(Data records begins)
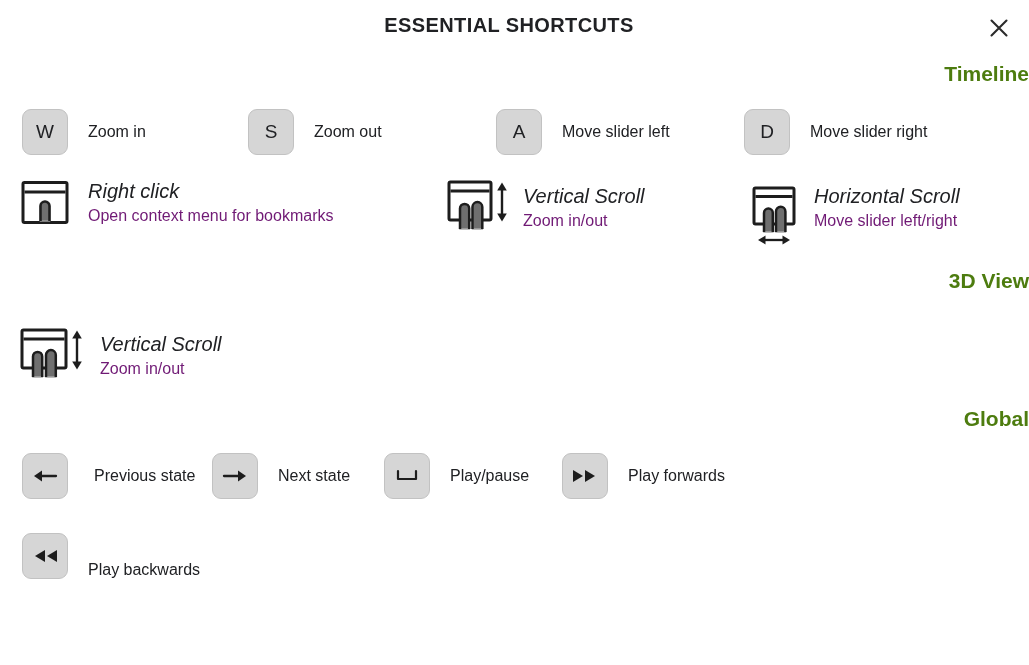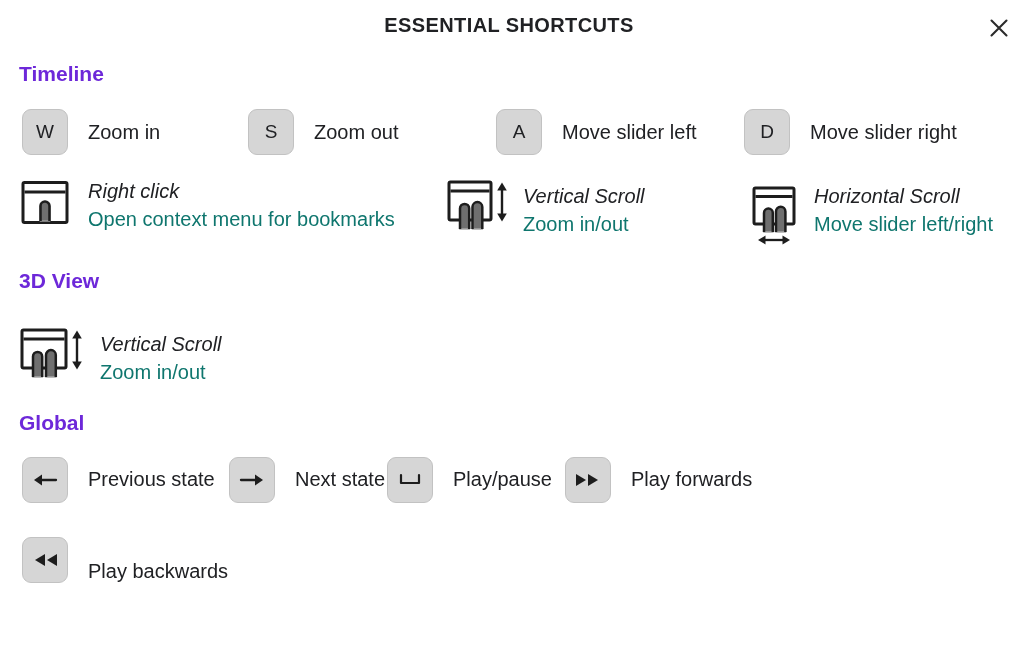--- a/index.html
+++ b/index.html
@@ -51,8 +51,9 @@
   .section-title {
     font-size: 21px;
     font-weight: bold;
-    color: #6d28d9;
+    color: #4d7c0f;
     margin: 0 0 0 19px;
+    text-align: right;
   }
   .sec-timeline { margin-top: 6px; }
   .sec-3dview   { margin-top: 22px; }

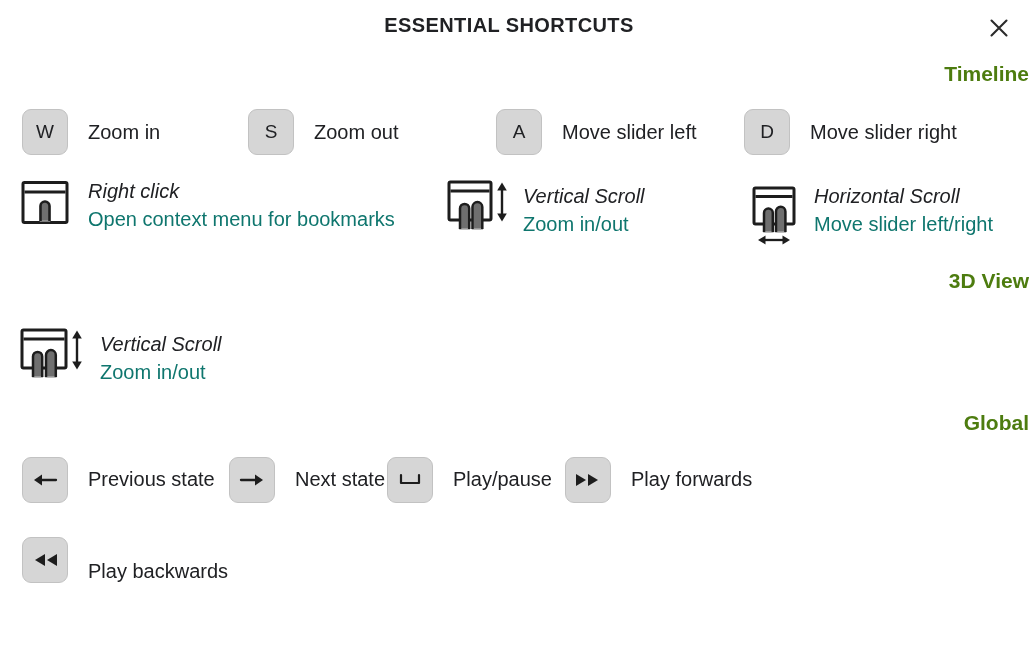--- a/index.html
+++ b/index.html
@@ -95,7 +95,7 @@
   }
   .key-label {
     margin-left: 20px;
-    font-size: 20px;
+    font-size: 16px;
     color: #202124;
     white-space: nowrap;
   }

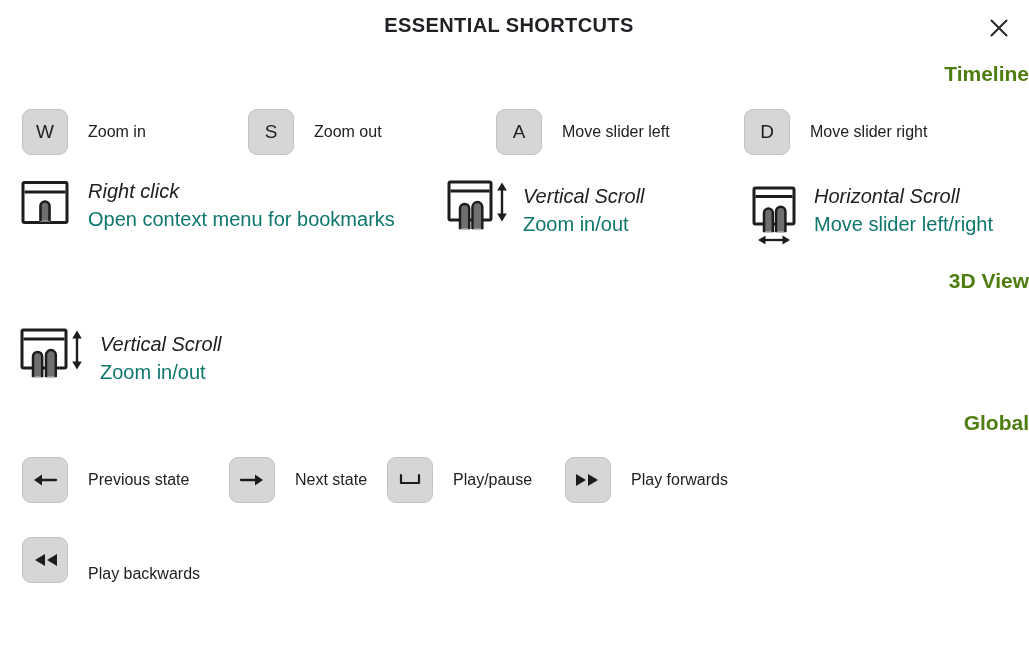--- a/index.html
+++ b/index.html
@@ -116,8 +116,8 @@
     white-space: nowrap;
   }
   .mouse-text .mt-sub {
-    font-size: 20px;
-    color: #0f766e;
+    font-size: 16px;
+    color: #701a75;
     white-space: nowrap;
   }
 </style>

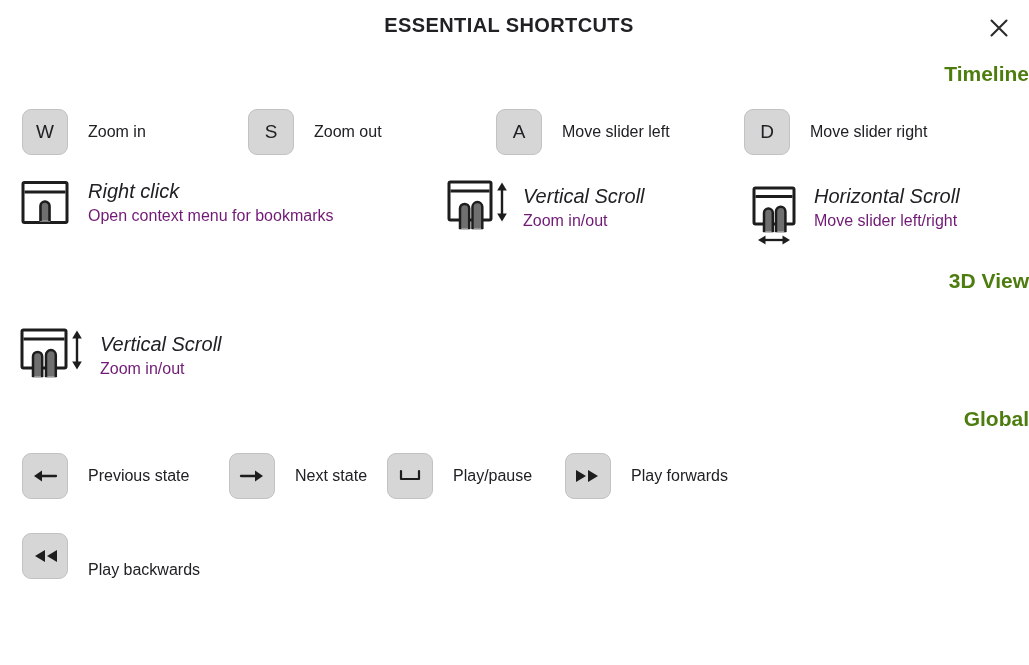--- a/index.html
+++ b/index.html
@@ -241,7 +241,7 @@
 
   <div class="row globalrow">
 
-    <div class="item" style="width:229px; padding-left:22px;">
+    <div class="item" style="width:212px; padding-left:22px;gap:6px;">
       <div class="keycap">
         <svg width="26" height="20" viewBox="0 0 26 20">
           <line x1="24" y1="10" x2="5" y2="10" stroke="#1d1d1d" stroke-width="2.3" stroke-linecap="round"></line>

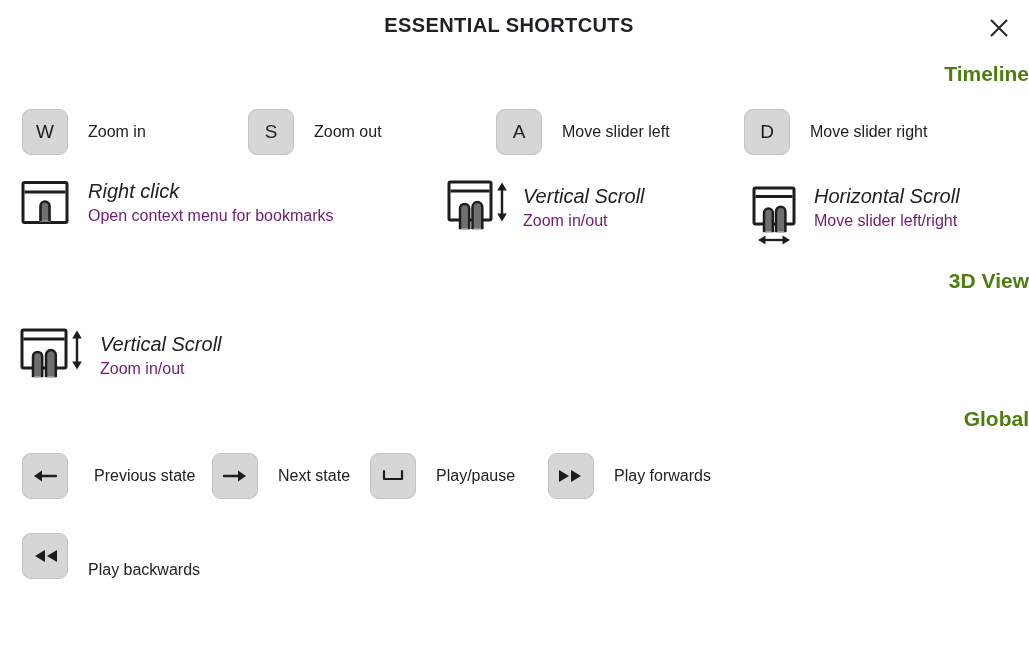--- a/index.html
+++ b/index.html
@@ -251,7 +251,7 @@
       <div class="key-label">Previous state</div>
     </div>
 
-    <div class="item" style="width:158px;">
+    <div class="item" style="width:172px;">
       <div class="keycap">
         <svg width="26" height="20" viewBox="0 0 26 20">
           <line x1="2" y1="10" x2="21" y2="10" stroke="#1d1d1d" stroke-width="2.3" stroke-linecap="round"></line>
(Data records ends)
**What this task involves**
Excluding pictures, print all lines above exactly.

**Answer to this task**
--- a/index.html
+++ b/index.html
@@ -51,8 +51,9 @@
   .section-title {
     font-size: 21px;
     font-weight: bold;
-    color: #6d28d9;
+    color: #4d7c0f;
     margin: 0 0 0 19px;
+    text-align: right;
   }
   .sec-timeline { margin-top: 6px; }
   .sec-3dview   { margin-top: 22px; }

--- a/index.html
+++ b/index.html
@@ -95,7 +95,7 @@
   }
   .key-label {
     margin-left: 20px;
-    font-size: 20px;
+    font-size: 16px;
     color: #202124;
     white-space: nowrap;
   }

--- a/index.html
+++ b/index.html
@@ -116,8 +116,8 @@
     white-space: nowrap;
   }
   .mouse-text .mt-sub {
-    font-size: 20px;
-    color: #0f766e;
+    font-size: 16px;
+    color: #701a75;
     white-space: nowrap;
   }
 </style>

--- a/index.html
+++ b/index.html
@@ -241,7 +241,7 @@
 
   <div class="row globalrow">
 
-    <div class="item" style="width:229px; padding-left:22px;">
+    <div class="item" style="width:212px; padding-left:22px;gap:6px;">
       <div class="keycap">
         <svg width="26" height="20" viewBox="0 0 26 20">
           <line x1="24" y1="10" x2="5" y2="10" stroke="#1d1d1d" stroke-width="2.3" stroke-linecap="round"></line>

--- a/index.html
+++ b/index.html
@@ -251,7 +251,7 @@
       <div class="key-label">Previous state</div>
     </div>
 
-    <div class="item" style="width:158px;">
+    <div class="item" style="width:172px;">
       <div class="keycap">
         <svg width="26" height="20" viewBox="0 0 26 20">
           <line x1="2" y1="10" x2="21" y2="10" stroke="#1d1d1d" stroke-width="2.3" stroke-linecap="round"></line>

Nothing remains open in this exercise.